With this renewed clarity, I found a recipe that uses dashi granules and is dead simple. The first time I followed it, my miso soup was only a little sour. The third and fourth and nth times, each time with a couple of tweaks, it's at least as good as restaurant miso soup, usually better. Here is what I did 🥣


You will need:

  • 4 cups of filtered water

  • 1/2 onion (or 1 shallot)

  • 1 tablespoon of dashi granules (I used Hondashi)

  • 4 tablespoons of miso. There are different varieties; I've tried brown rice miso and white miso and both have been good

  • Around 7 oz of silken tofu

  • 1/3-1/2 cup of wakame dried seaweed

You can buy these from your local Asian grocery store. I don't have one nearby so I ordered these ingredients through the Chowbus app.


Finely dice the onion and place in a pot with filtered water and dashi granules. Set to high.

Once it starts to boil, promptly lower the heat to low so that it's just simmering. This is very important because I believe that over-boiling the dashi granules may make the soup sour. Cover the pot and let the soup simmer for 10 minutes.

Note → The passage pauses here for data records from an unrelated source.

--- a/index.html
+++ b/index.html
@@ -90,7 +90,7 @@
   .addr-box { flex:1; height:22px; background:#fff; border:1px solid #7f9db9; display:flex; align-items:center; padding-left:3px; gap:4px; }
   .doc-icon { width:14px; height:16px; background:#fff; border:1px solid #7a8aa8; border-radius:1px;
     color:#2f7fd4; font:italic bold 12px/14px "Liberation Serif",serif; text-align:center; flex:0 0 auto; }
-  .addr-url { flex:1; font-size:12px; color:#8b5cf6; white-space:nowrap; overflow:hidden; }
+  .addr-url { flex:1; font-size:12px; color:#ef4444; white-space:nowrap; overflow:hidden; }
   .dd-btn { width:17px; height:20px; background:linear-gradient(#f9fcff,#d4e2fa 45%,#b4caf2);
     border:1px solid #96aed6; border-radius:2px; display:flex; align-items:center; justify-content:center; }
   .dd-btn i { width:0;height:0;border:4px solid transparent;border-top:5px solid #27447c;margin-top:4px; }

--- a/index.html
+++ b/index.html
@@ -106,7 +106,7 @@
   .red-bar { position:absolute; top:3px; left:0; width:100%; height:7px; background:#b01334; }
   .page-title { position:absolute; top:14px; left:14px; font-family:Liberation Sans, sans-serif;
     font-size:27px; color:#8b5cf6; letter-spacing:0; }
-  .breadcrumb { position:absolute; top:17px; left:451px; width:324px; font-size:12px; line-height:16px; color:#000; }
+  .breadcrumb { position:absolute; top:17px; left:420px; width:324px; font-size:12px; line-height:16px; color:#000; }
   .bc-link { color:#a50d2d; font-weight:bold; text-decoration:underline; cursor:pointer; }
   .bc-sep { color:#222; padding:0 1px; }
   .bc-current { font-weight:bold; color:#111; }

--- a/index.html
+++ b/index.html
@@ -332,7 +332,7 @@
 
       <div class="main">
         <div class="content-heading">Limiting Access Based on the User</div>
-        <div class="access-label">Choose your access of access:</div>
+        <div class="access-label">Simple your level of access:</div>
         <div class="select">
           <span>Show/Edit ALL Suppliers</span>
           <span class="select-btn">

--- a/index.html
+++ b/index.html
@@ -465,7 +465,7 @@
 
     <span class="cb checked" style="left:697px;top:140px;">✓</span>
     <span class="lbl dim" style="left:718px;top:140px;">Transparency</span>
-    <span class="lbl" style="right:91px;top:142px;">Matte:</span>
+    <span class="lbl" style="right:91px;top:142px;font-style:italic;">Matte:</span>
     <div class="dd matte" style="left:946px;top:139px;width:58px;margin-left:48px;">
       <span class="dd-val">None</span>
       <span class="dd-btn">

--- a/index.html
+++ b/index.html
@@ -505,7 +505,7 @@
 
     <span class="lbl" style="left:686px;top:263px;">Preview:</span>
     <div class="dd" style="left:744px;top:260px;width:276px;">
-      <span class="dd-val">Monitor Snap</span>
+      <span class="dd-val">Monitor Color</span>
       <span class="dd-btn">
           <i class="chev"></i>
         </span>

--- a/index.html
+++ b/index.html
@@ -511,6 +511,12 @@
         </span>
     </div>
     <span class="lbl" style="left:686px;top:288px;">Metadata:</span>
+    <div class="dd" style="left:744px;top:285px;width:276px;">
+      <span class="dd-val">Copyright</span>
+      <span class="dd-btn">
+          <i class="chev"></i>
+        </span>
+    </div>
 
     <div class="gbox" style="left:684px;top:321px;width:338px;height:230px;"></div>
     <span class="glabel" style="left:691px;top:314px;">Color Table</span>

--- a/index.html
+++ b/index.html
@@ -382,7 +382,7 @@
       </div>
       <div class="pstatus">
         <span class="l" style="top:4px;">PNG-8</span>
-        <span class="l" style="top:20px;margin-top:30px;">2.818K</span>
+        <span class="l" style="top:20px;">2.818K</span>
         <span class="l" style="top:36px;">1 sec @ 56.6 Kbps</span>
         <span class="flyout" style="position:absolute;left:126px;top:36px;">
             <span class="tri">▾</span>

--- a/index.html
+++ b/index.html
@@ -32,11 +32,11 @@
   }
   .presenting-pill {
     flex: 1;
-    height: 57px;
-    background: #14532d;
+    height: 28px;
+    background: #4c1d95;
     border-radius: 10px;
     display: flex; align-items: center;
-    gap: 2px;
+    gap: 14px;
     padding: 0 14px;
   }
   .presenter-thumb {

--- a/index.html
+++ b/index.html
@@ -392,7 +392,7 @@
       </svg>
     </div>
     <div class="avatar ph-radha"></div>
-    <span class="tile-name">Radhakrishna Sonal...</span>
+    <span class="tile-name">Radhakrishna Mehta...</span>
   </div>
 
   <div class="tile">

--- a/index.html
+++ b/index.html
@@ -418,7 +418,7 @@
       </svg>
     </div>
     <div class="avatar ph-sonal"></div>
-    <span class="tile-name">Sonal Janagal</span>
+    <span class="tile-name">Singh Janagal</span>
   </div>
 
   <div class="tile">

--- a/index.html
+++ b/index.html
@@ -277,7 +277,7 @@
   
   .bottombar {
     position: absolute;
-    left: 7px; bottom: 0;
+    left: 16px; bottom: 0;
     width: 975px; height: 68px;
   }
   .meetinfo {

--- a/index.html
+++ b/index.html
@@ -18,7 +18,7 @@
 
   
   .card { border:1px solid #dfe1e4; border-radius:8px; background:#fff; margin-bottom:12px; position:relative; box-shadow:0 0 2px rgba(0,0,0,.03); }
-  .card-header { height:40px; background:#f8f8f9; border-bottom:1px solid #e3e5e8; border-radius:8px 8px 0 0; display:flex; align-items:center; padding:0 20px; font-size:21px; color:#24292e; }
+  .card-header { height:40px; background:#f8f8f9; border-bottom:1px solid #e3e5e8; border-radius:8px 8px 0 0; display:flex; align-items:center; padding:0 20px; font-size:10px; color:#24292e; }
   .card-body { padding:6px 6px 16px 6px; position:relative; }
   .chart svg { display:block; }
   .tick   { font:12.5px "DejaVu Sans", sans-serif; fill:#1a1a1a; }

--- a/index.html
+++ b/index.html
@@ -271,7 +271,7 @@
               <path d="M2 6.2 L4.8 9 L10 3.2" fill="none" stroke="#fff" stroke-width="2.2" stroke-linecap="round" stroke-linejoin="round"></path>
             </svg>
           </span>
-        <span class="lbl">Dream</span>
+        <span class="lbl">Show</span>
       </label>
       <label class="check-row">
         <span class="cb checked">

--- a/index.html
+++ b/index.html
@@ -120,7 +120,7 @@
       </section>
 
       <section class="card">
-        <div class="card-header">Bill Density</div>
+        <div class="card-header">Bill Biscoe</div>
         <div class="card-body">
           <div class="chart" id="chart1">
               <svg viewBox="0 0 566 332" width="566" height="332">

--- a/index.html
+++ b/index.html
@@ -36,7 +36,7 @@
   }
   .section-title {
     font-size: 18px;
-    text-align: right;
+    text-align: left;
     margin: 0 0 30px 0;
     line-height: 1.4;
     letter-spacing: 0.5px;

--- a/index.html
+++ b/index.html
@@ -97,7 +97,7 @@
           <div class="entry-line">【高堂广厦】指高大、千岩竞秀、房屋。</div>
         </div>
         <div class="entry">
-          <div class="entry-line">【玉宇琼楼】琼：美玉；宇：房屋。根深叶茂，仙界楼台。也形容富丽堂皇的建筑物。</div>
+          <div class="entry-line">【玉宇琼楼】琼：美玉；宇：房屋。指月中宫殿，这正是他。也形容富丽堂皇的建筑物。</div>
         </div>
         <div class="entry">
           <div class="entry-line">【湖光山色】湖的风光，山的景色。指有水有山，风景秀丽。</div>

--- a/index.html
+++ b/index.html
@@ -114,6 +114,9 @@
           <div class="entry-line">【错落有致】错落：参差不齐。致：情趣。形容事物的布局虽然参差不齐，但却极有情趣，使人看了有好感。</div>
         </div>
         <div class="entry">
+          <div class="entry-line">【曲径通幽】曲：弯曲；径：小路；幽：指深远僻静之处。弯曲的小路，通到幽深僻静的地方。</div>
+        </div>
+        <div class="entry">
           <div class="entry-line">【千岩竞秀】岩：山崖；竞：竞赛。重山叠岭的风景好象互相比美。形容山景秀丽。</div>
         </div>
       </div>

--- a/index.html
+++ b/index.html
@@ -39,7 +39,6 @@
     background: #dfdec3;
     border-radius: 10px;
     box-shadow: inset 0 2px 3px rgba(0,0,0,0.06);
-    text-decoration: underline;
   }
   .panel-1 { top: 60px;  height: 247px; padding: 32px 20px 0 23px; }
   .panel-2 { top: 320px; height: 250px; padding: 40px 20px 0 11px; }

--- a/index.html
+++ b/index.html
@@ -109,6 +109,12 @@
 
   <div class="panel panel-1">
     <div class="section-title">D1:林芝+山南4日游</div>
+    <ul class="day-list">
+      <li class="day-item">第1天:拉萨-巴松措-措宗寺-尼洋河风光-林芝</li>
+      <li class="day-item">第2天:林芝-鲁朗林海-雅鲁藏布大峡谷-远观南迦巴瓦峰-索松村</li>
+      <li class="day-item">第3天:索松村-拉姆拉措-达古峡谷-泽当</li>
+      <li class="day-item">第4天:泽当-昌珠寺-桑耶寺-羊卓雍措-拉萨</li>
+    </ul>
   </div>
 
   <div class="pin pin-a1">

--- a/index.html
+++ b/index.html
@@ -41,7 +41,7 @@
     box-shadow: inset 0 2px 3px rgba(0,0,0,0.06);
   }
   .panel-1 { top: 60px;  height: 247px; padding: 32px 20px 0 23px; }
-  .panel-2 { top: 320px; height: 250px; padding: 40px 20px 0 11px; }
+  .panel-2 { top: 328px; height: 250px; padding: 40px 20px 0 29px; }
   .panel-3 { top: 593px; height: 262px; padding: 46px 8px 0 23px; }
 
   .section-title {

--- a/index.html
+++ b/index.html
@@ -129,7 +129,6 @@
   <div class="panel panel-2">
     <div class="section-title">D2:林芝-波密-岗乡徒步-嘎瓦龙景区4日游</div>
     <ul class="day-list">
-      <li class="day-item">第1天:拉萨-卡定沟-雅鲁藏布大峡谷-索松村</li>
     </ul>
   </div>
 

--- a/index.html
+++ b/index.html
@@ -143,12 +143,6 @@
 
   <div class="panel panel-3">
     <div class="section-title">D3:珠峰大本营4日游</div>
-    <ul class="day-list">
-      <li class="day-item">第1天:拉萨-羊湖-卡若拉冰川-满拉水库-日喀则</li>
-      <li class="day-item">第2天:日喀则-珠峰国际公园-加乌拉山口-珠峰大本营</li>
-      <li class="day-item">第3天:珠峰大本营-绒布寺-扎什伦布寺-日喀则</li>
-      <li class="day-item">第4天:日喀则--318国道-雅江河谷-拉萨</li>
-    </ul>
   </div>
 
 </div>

Then, put your miso in a strainer, and place the strainer on top of your soup. The goal is to have part of the strainer submerged in the water, so that the miso can dissolve in the soup without its clumps getting in there. You might need to experiment with the size of the strainer vis-à-vis your pot to get this to work. Swirl the miso around with chopsticks or a similar utensil.

Once only the clumps are left in the strainer (1 minute at most), add your diced tofu and wakame seaweed, swirl around, and serve!

The Result

Just looking at this picture fills my soul with wholesomeness and umami. This soup is delicious, and this particular recipe includes a lot of tofu and seaweed, which makes the soup a little more substantial. Lately I've been adding kimchi to my miso soup, which makes it spicier and delicious in a different way. I will probably keep on experimenting and will try some more Japanese recipes soon.